(300g) The Functionalities of Fast-Chrom/Smb (Fast and Accurate Simulation Tools for Chromatography and Smb)
Simulated Moving Bed (SMB) processes have emerged as a promising technology for the separation of not only conventional compounds, e.g., petro-chemicals and sugars, but also pharmaceuticals, e.g., chiral compounds, and bio-chemicals, e.g., amino acids, peptides and proteins (Lim, 2004). SMB chromatography usually works with the inherent advantage of a high driving force, resulting in less solvent consumption, smaller apparatus scale, lower investment costs and higher yields. However, in order to fully take advantage of this principle, a large number of operational parameters (e.g., flowrates, switching time, column dimension and configuration) need to be adjusted properly (Klatt et al., 2002). Since an experimental evaluation of these operational parameters is very time consuming and costly, model-based simulation and optimization can help to effectively search optimum operation conditions. This article presents the functionalities of a modeling, simulation and optimization tool for batch and simulated moving bed chromatography, so-called FAST-Chrom/SMB (Fast and Accurate Simulation Tools for Chromatography and SMB). This tool is able to perform i) model parameter estimation, ii) process simulation, and iii) optimization of operation conditions.
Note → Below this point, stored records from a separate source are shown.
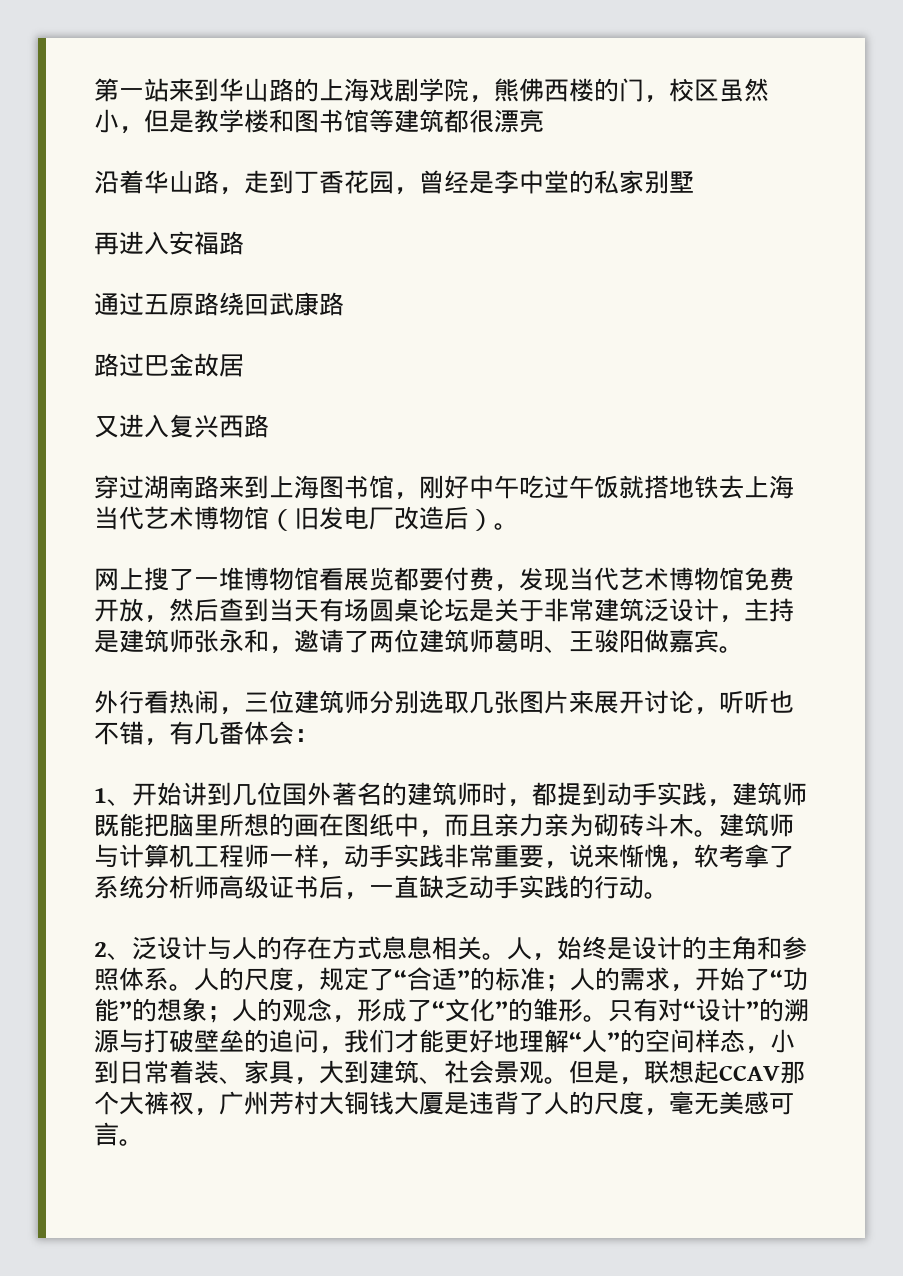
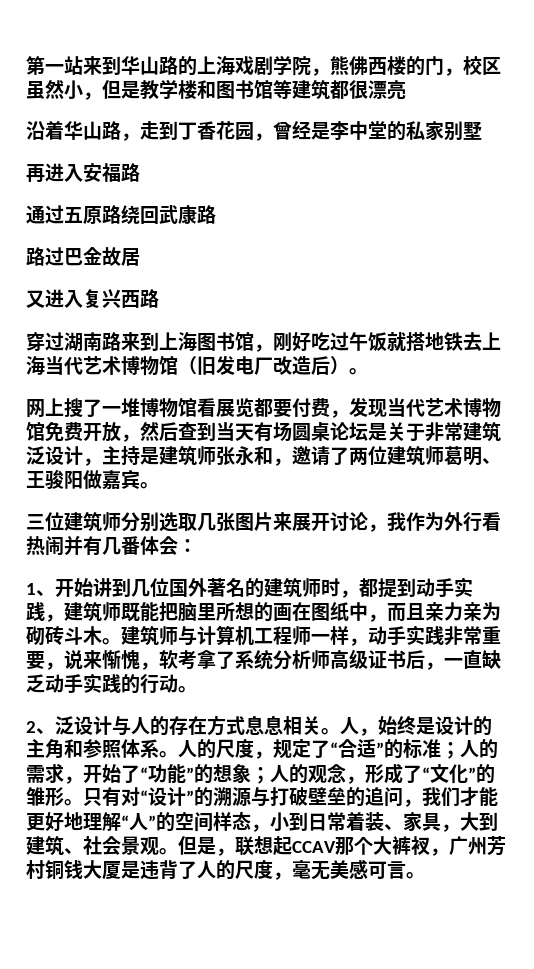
- 穿过湖南路来到上海图书馆，刚好中午吃过午饭就搭地铁去上海当代艺术博物馆（旧发电厂改造后）。
+ 穿过湖南路来到上海图书馆，刚好吃过午饭就搭地铁去上海当代艺术博物馆（旧发电厂改造后）。
- 外行看热闹，三位建筑师分别选取几张图片来展开讨论，听听也不错，有几番体会：
+ 三位建筑师分别选取几张图片来展开讨论，我作为外行看热闹并有几番体会：
- 但是，联想起CCAV那个大裤衩，广州芳村大铜钱大厦是违背了人的尺度，毫无美感可言。
+ 但是，联想起CCAV那个大裤衩，广州芳村铜钱大厦是违背了人的尺度，毫无美感可言。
The integrated tool deals with linear, Langmuir, modified Langmuir, polynomials, or user-defined models for adsorption isotherms, as well as, equilibrium, nonequilibrium linear driving force or nonequilibrium film-diffusion model for mass transfer mechanisms. Isocratic, linear or gradient salt mode is also realized. The feed flowrates (PowerFeed) and concentrations (ModiCon) can be modified within a cycle time for SMB operations. 4-zone SMB and multi-zone SMB processes can be simulated. The adsorption model described by partial differential equations (PDEs) is solved by the conservation element and solution element (CE/SE) method, which is recently developed by Chang (2004). Optimization algorithms such as SQP (successive quadratic programming) and GA (genetic algorithm) are included. The operating conditions of the SMB process are initialized by standing wave analysis or Triangle theory. The simulation results are visualized for the elution curve (time vs. concentration) in the batch chromatography and for the concentration profile w.r.t. the column length in the SMB. The SMB process performance (purity, yield, productivity, desorbent consumption) is given within the result file.
Keywords: batch chromatography, SMB chromatography, adsorption isotherms, modeling/simulation/optimization, adsorption process design.